This exercise calls for the data below to be retyped exactly, minus any images.

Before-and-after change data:
────────────────
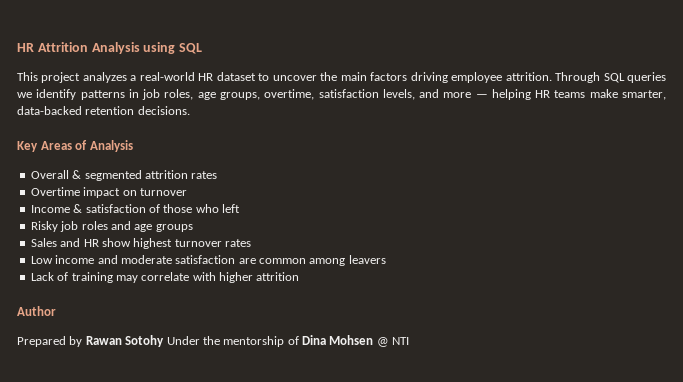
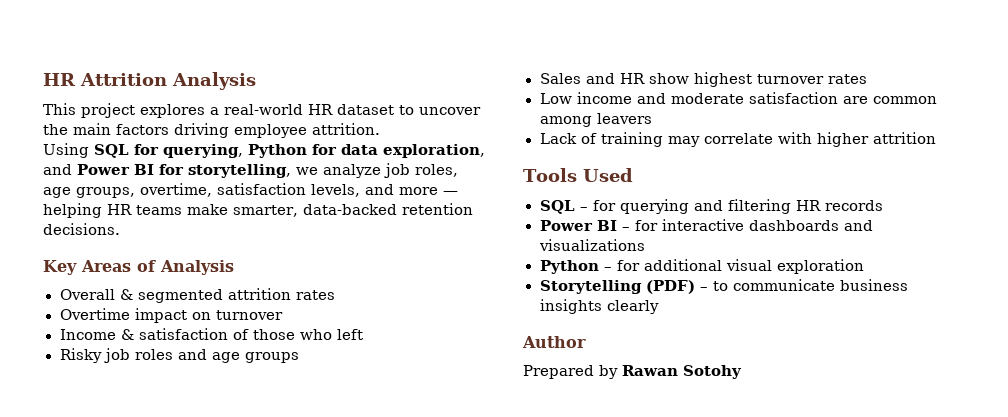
- HR Attrition Analysis using SQL
+ HR Attrition Analysis
- This project analyzes a real-world HR dataset to uncover the main factors driving employee attrition. Through SQL queries we identify patterns in job roles, age groups, overtime, satisfaction levels, and more — helping HR teams make smarter, data-backed retention decisions.
+ This project explores a real-world HR dataset to uncover the main factors driving employee attrition.
+ Using SQL for querying, Python for data exploration, and Power BI for storytelling, we analyze job roles, age groups, overtime, satisfaction levels, and more — helping HR teams make smarter, data-backed retention decisions.
+ Tools Used
+ SQL – for querying and filtering HR records
+ Power BI – for interactive dashboards and visualizations
+ Python – for additional visual exploration
+ Storytelling (PDF) – to communicate business insights clearly
- Prepared by Rawan Sotohy Under the mentorship of Dina Mohsen @ NTI
+ Prepared by Rawan Sotohy

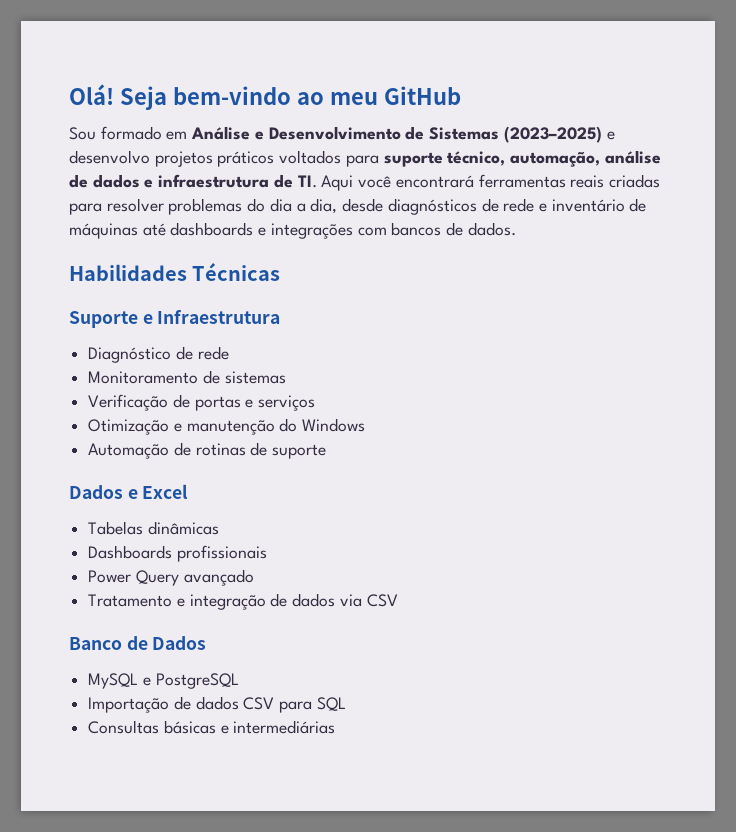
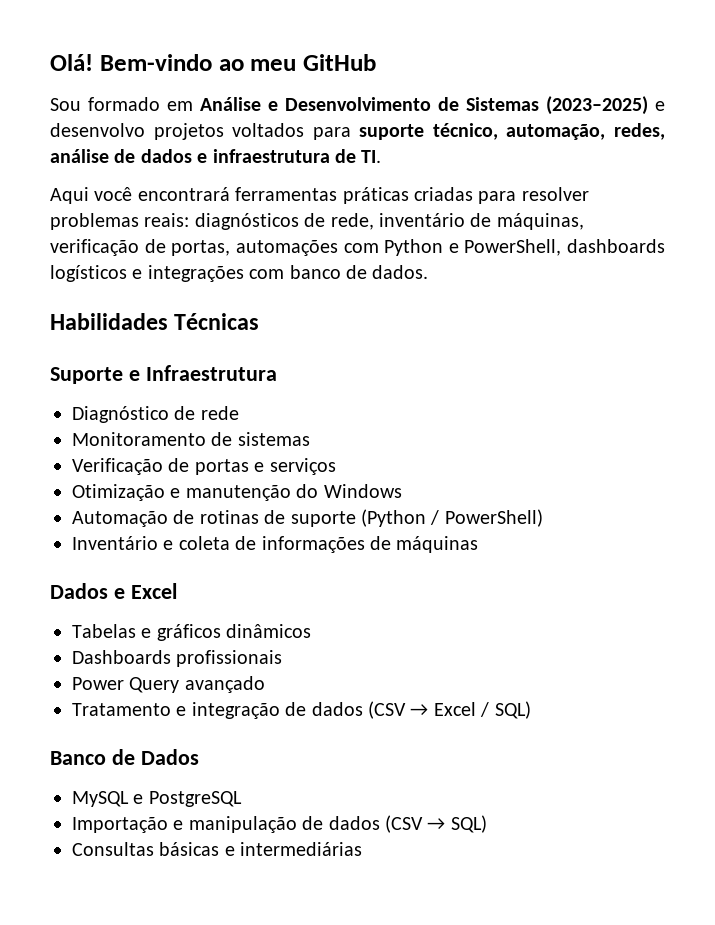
- Seja bem-vindo ao meu GitHub
+ Bem-vindo ao meu GitHub
- Sou formado em Análise e Desenvolvimento de Sistemas (2023–2025) e desenvolvo projetos práticos voltados para suporte técnico, automação, análise de dados e infraestrutura de TI. Aqui você encontrará ferramentas reais criadas para resolver problemas do dia a dia, desde diagnósticos de rede e inventário de máquinas até dashboards e integrações com bancos de dados.
+ Sou formado em Análise e Desenvolvimento de Sistemas (2023–2025) e desenvolvo projetos voltados para suporte técnico, automação, redes, análise de dados e infraestrutura de TI.
+ Aqui você encontrará ferramentas práticas criadas para resolver problemas reais: diagnósticos de rede, inventário de máquinas, verificação de portas, automações com Python e PowerShell, dashboards logísticos e integrações com banco de dados.
- Automação de rotinas de suporte
+ Automação de rotinas de suporte (Python / PowerShell)
+ Inventário e coleta de informações de máquinas
- Tabelas dinâmicas
+ Tabelas e gráficos dinâmicos
- Tratamento e integração de dados via CSV
+ Tratamento e integração de dados (CSV → Excel / SQL)
- Importação de dados CSV para SQL
+ Importação e manipulação de dados (CSV → SQL)

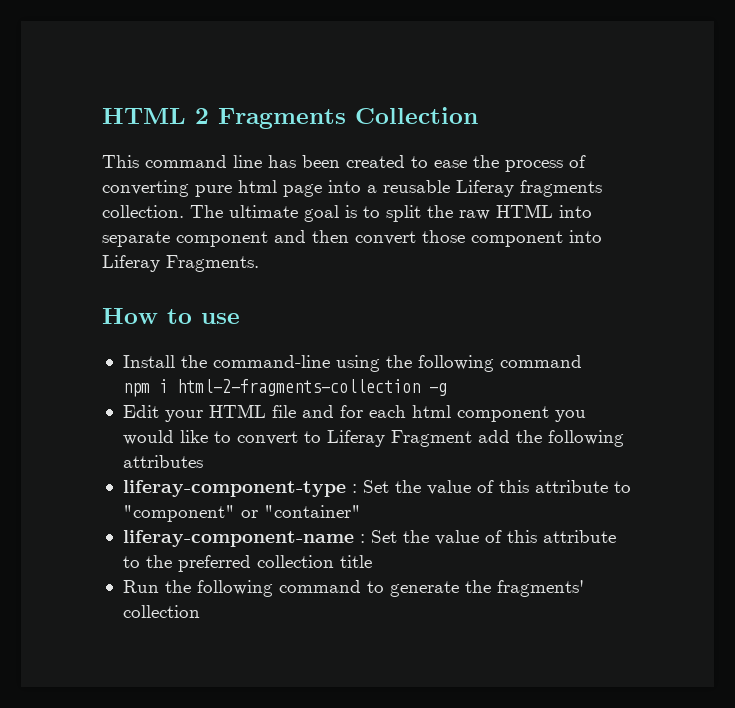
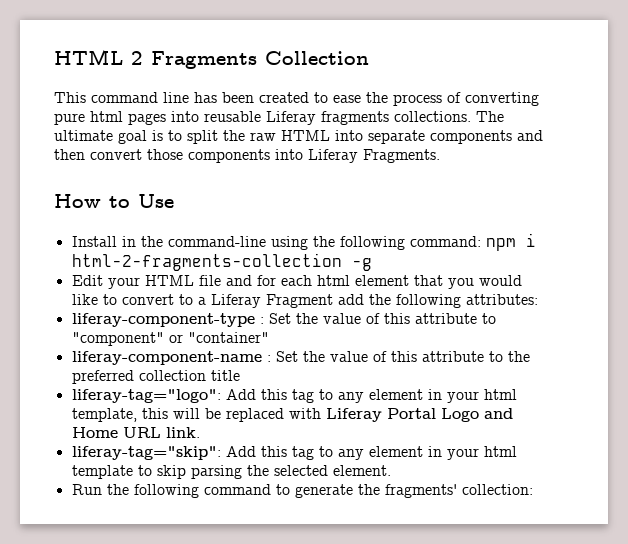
- This command line has been created to ease the process of converting pure html page into a reusable Liferay fragments collection.
+ This command line has been created to ease the process of converting pure html pages into reusable Liferay fragments collections.
- The ultimate goal is to split the raw HTML into separate component and then convert those component into Liferay Fragments.
+ The ultimate goal is to split the raw HTML into separate components and then convert those components into Liferay Fragments.
- How to use
+ How to Use
- Install the command-line using the following command
- npm i html-2-fragments-collection -g
+ Install in the command-line using the following command: npm i html-2-fragments-collection -g
- Edit your HTML file and for each html component you would like to convert to Liferay Fragment add the following attributes
+ Edit your HTML file and for each html element that you would like to convert to a Liferay Fragment add the following attributes:
+ liferay-tag="logo": Add this tag to any element in your html template, this will be replaced with Liferay Portal Logo and Home URL link.
+ liferay-tag="skip": Add this tag to any element in your html template to skip parsing the selected element.
- Run the following command to generate the fragments' collection
+ Run the following command to generate the fragments' collection:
────────────────
**Reply:**
- HR Attrition Analysis using SQL
+ HR Attrition Analysis
- This project analyzes a real-world HR dataset to uncover the main factors driving employee attrition. Through SQL queries we identify patterns in job roles, age groups, overtime, satisfaction levels, and more — helping HR teams make smarter, data-backed retention decisions.
+ This project explores a real-world HR dataset to uncover the main factors driving employee attrition.
+ Using SQL for querying, Python for data exploration, and Power BI for storytelling, we analyze job roles, age groups, overtime, satisfaction levels, and more — helping HR teams make smarter, data-backed retention decisions.
+ Tools Used
+ SQL – for querying and filtering HR records
+ Power BI – for interactive dashboards and visualizations
+ Python – for additional visual exploration
+ Storytelling (PDF) – to communicate business insights clearly
- Prepared by Rawan Sotohy Under the mentorship of Dina Mohsen @ NTI
+ Prepared by Rawan Sotohy

- Seja bem-vindo ao meu GitHub
+ Bem-vindo ao meu GitHub
- Sou formado em Análise e Desenvolvimento de Sistemas (2023–2025) e desenvolvo projetos práticos voltados para suporte técnico, automação, análise de dados e infraestrutura de TI. Aqui você encontrará ferramentas reais criadas para resolver problemas do dia a dia, desde diagnósticos de rede e inventário de máquinas até dashboards e integrações com bancos de dados.
+ Sou formado em Análise e Desenvolvimento de Sistemas (2023–2025) e desenvolvo projetos voltados para suporte técnico, automação, redes, análise de dados e infraestrutura de TI.
+ Aqui você encontrará ferramentas práticas criadas para resolver problemas reais: diagnósticos de rede, inventário de máquinas, verificação de portas, automações com Python e PowerShell, dashboards logísticos e integrações com banco de dados.
- Automação de rotinas de suporte
+ Automação de rotinas de suporte (Python / PowerShell)
+ Inventário e coleta de informações de máquinas
- Tabelas dinâmicas
+ Tabelas e gráficos dinâmicos
- Tratamento e integração de dados via CSV
+ Tratamento e integração de dados (CSV → Excel / SQL)
- Importação de dados CSV para SQL
+ Importação e manipulação de dados (CSV → SQL)

- This command line has been created to ease the process of converting pure html page into a reusable Liferay fragments collection.
+ This command line has been created to ease the process of converting pure html pages into reusable Liferay fragments collections.
- The ultimate goal is to split the raw HTML into separate component and then convert those component into Liferay Fragments.
+ The ultimate goal is to split the raw HTML into separate components and then convert those components into Liferay Fragments.
- How to use
+ How to Use
- Install the command-line using the following command
- npm i html-2-fragments-collection -g
+ Install in the command-line using the following command: npm i html-2-fragments-collection -g
- Edit your HTML file and for each html component you would like to convert to Liferay Fragment add the following attributes
+ Edit your HTML file and for each html element that you would like to convert to a Liferay Fragment add the following attributes:
+ liferay-tag="logo": Add this tag to any element in your html template, this will be replaced with Liferay Portal Logo and Home URL link.
+ liferay-tag="skip": Add this tag to any element in your html template to skip parsing the selected element.
- Run the following command to generate the fragments' collection
+ Run the following command to generate the fragments' collection:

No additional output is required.